+++ DATA FOR THE TASK

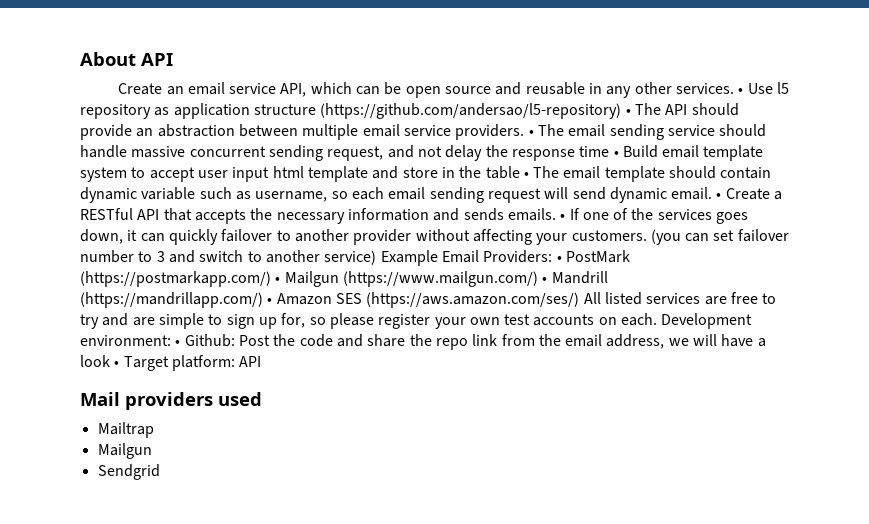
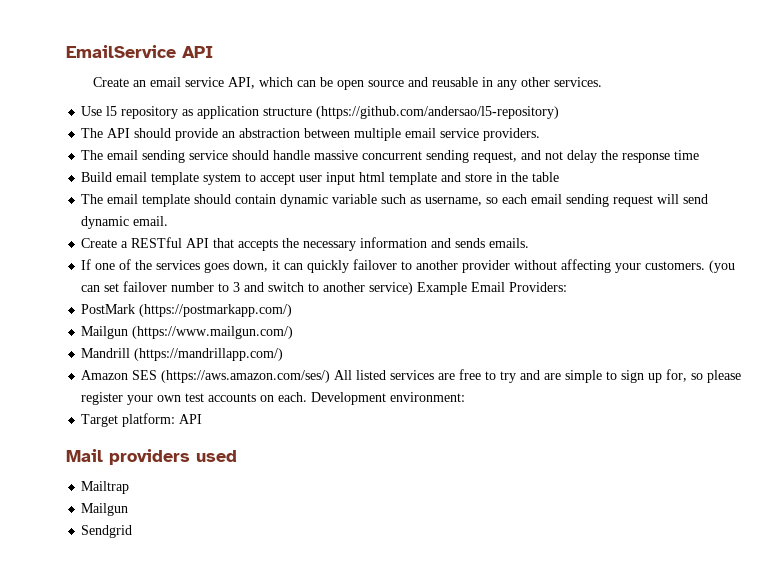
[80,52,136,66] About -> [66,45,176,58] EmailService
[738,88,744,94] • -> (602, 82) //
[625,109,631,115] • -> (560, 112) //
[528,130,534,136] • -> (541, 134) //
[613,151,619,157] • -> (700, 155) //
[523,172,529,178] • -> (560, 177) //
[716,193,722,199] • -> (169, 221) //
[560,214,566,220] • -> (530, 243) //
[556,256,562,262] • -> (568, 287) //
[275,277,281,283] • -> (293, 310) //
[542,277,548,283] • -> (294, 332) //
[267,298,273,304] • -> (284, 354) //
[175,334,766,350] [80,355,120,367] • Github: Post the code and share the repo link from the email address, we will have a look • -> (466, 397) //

++++++

(PROBLEM REQUIREMENTS): Beginning with the line that holds "[560,214,566,220] • -> (530, 243) //", copy the entries exactly to their last line, and leave out every earlier line.

(ANSWER SPACE):
[560,214,566,220] • -> (530, 243) //
[556,256,562,262] • -> (568, 287) //
[275,277,281,283] • -> (293, 310) //
[542,277,548,283] • -> (294, 332) //
[267,298,273,304] • -> (284, 354) //
[175,334,766,350] [80,355,120,367] • Github: Post the code and share the repo link from the email address, we will have a look • -> (466, 397) //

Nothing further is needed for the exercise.